[WHAT THE TASK ASKS] Without the pictures, write the listing below out again, line for line.

━━━ AVAILABLE DATA

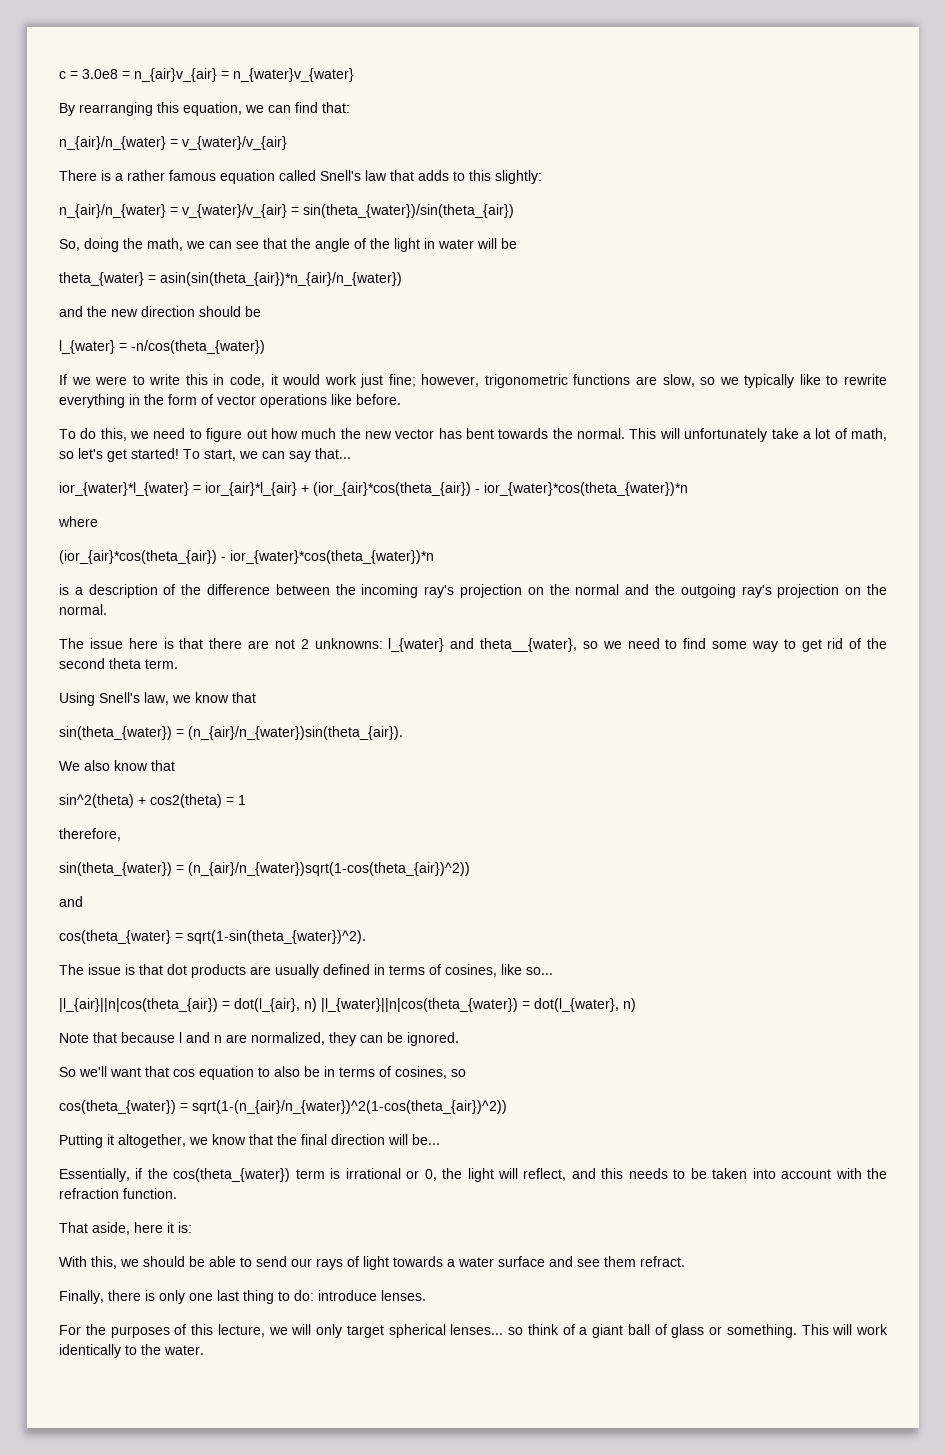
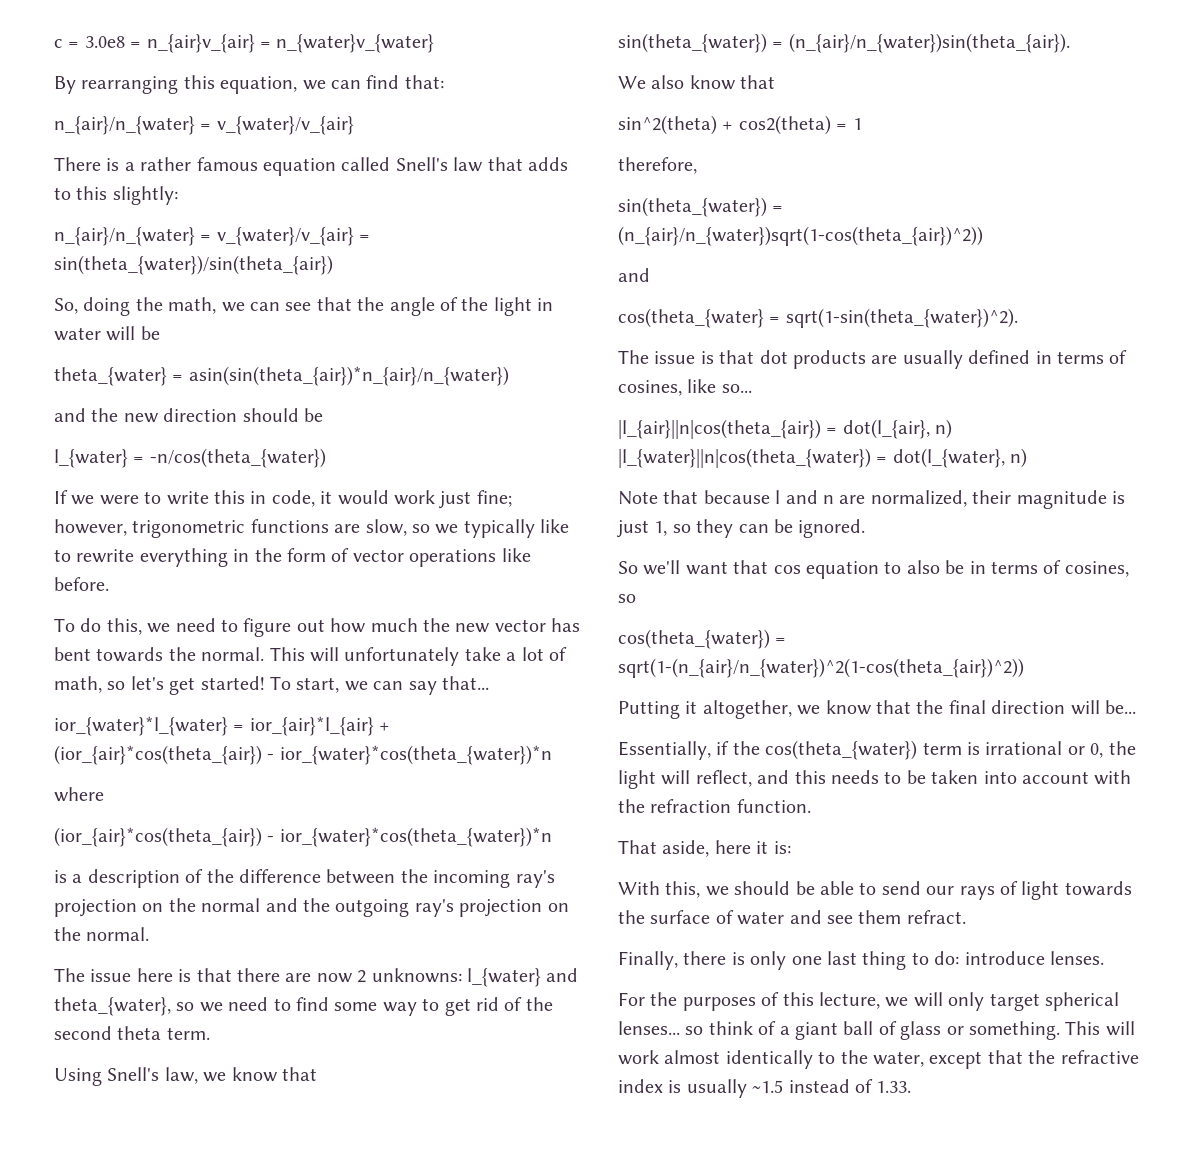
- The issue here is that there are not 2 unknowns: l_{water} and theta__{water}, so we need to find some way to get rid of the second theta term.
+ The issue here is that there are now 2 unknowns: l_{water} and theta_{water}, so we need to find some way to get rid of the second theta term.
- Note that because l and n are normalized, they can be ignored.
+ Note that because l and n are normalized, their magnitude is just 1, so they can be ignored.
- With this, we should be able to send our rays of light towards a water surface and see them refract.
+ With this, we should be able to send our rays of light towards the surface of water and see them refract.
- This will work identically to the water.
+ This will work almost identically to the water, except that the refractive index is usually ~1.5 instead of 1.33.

━━━━━━

[SOLUTION FOR THIS PROBLEM]
- The issue here is that there are not 2 unknowns: l_{water} and theta__{water}, so we need to find some way to get rid of the second theta term.
+ The issue here is that there are now 2 unknowns: l_{water} and theta_{water}, so we need to find some way to get rid of the second theta term.
- Note that because l and n are normalized, they can be ignored.
+ Note that because l and n are normalized, their magnitude is just 1, so they can be ignored.
- With this, we should be able to send our rays of light towards a water surface and see them refract.
+ With this, we should be able to send our rays of light towards the surface of water and see them refract.
- This will work identically to the water.
+ This will work almost identically to the water, except that the refractive index is usually ~1.5 instead of 1.33.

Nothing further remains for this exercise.